Sunday, August 25, 2019
Book Review: Doorways to the Deadeye by Eric J. Guignard
Doorways to the Deadeye by Eric J. Guignard
Paperback, 328 pages
Published July 2019 by JournalStone
As an editor and publisher, the Bram Stoker award-winning author Eric Guignard has really done wonderful work highlighting overlooked authors with his excellent "Exploring Dark Fiction" series. His collection That Which Grows Wild was excellent and showed great range. I was excited to give Guignard's first novel a shot. According to what we can glean from the acknowledgments the author fell into one of the many pitfalls typical to first-time novelists. Apparently, an earlier draft was much longer. Wisely Guignard trimmed the novel to about the right length.
In 1973 Lee Marvin starred in a movie about depression-era Hobos that director Guillermo Del Toro once said was one of his favorite films. Last year I watched this movie to see why GDT loved it so much. This is a strange film that is about the cat and mouse game between the conductor and the bo's who hop his trains. I can't say I loved the film but I did have a thought that a horror novel set in this world might be really cool. I didn't think I was the person because I thought it would take years of research I didn't really pursue the idea.
A couple months later I got really excited when I learned that Eric Guignard had actually done it. Doorways to The Deadeye is as much a novel about magic realism as it is action and horror. The Deadeye concept has a fantastical Clive Barker feel but the setting is more of a sentimental Stephen King tone. The story has a Talisman-like adventure, the Deadeye is a place where the dead survive as memories based on how people remembered them. This reminded me of the territories in the Talisman but the whole novel has that wonderful sentimental tone of The Green Mile. The tone and the setting are the absolute strength of this novel. I could totally see more stories in this world.
This novel is the story of Luke Thacker a depression-era Hobo who is riding the rails and living a free life when he learns about the land of the Deadeye. Using Hobo signal codes that are mapped out early in the book, he ends up in this magical realm. Hunted by the man protecting the railroad Smith McCain and looking for his lost Daisey the line between the living and the dead becomes blurred. The novel is about the power of storytelling and myth so it makes sense that it is told in flashbacks from the far future of 1985. This framing device works very well.
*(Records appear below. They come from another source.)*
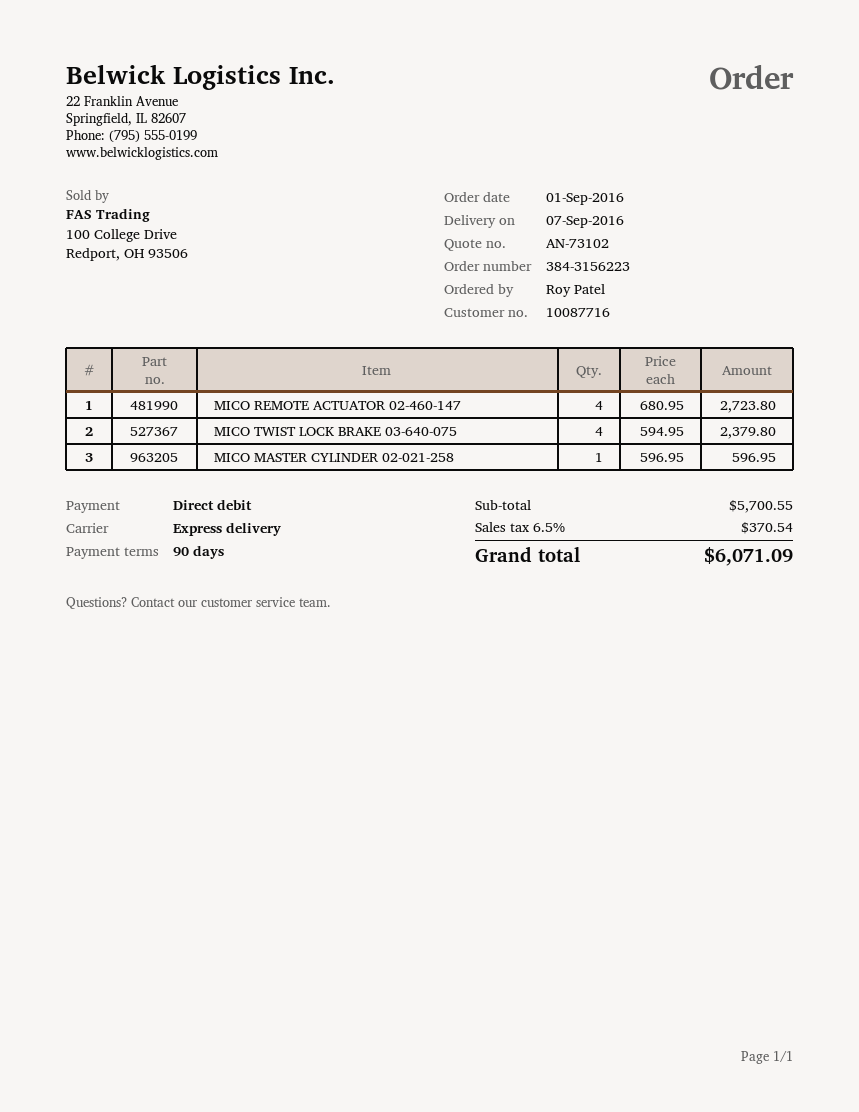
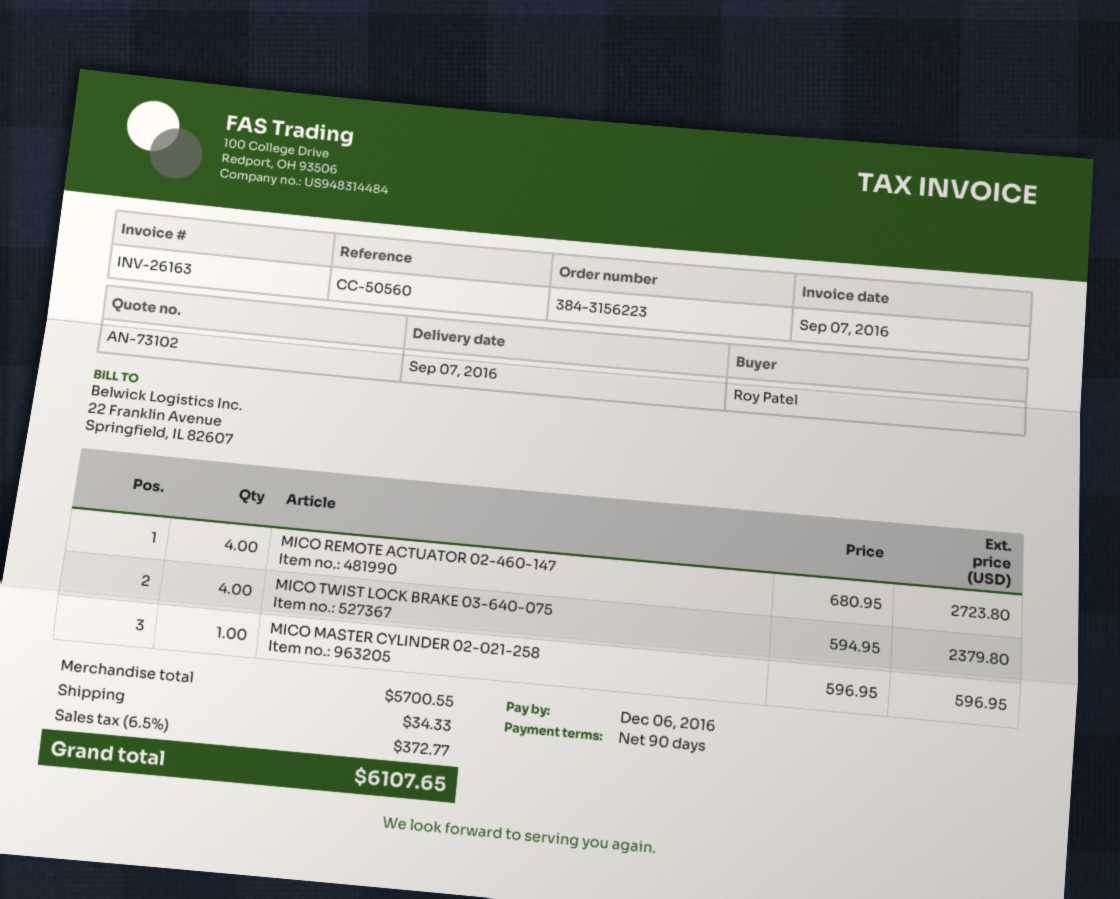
shipping: none -> 34.33
tax: 6.5% = 370.54 -> 6.5% = 372.77
total: 6071.09 -> 6107.65

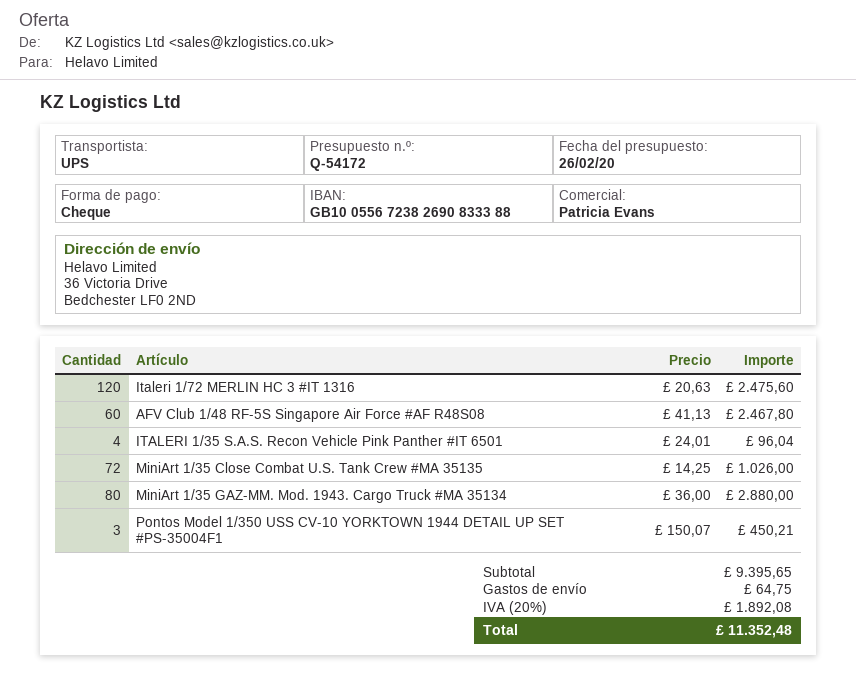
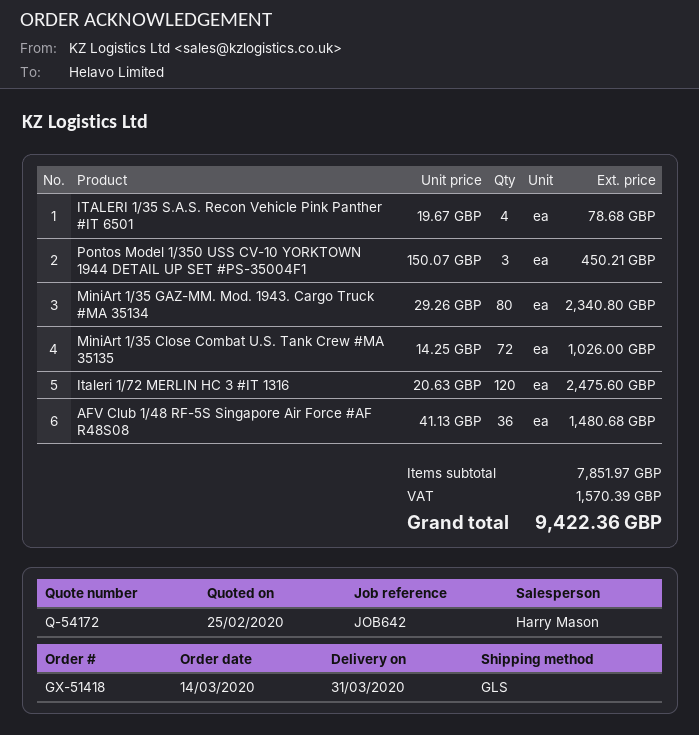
quote date: 2020-02-26 -> 2020-02-25
sales rep: Patricia Evans -> Harry Mason
shipping method: UPS -> GLS
AFV Club 1/48 RF-5S Singapore Air Force #AF R48S08: 60 x 41.13 = 2467.80 -> 36 x 41.13 = 1480.68
ITALERI 1/35 S.A.S. Recon Vehicle Pink Panther #IT 6501: 4 x 24.01 = 96.04 -> 4 x 19.67 = 78.68
MiniArt 1/35 GAZ-MM. Mod. 1943. Cargo Truck #MA 35134: 80 x 36.00 = 2880.00 -> 80 x 29.26 = 2340.80
subtotal: 9395.65 -> 7851.97
shipping: 64.75 -> none
tax: 1892.08 -> 1570.39
total: 11352.48 -> 9422.36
The theme of the power of memory and storytelling creating narrative ghosts is super cool, the idea that the Hobo code written on walls around the country leading Luke to this other world is actually under-used. I kinda wish he didn't discover this world as early in the story. Perhaps a novel where he is following a mystery of a lost love only alive in memory but always one clue away was more what I was looking for. I loved 2/3 of this novel to me the thing I couldn't hang with was how much political and historical figures became a part of the novel. The existence of Ben Franklyn and Paul Revere made sense in the story but it didn't work for me. I found most of their scenes corny and it took me personally out of the world.
I understand why they are there, and how this could work for some. I think readers into Historical fantasy would enjoy this aspect of Doorways to Deadeye. I think the way the novel explores the Myths that make the foundations of America makes sense, and in many ways bold. It just didn't connect with me. I loved the idea of the Deadeye but I wanted that world to feel more dangerous and not so easy to slip into. I wanted less sentimental ghee-whiz and more scary what is in the darkness feel. I thought the roadmap of symbols was a nice touch but I wanted more of them visually through-out the book.
Guignard is a hell of a writer, and this is an extremely bold concept. I applaud him for swinging for the fences. I think this is a really good novel, worth reading even if I didn't connect with it. As a reviewer, I try to understand the difference between what is objectively good work and what I subjectively didn't connect with. If you like historical dark fantasy I think you will dig this book. More importantly, I hope you check it out because it is a great example of a book that is unique to the small press. NYC publishers don't find work like this. No matter how much value they have.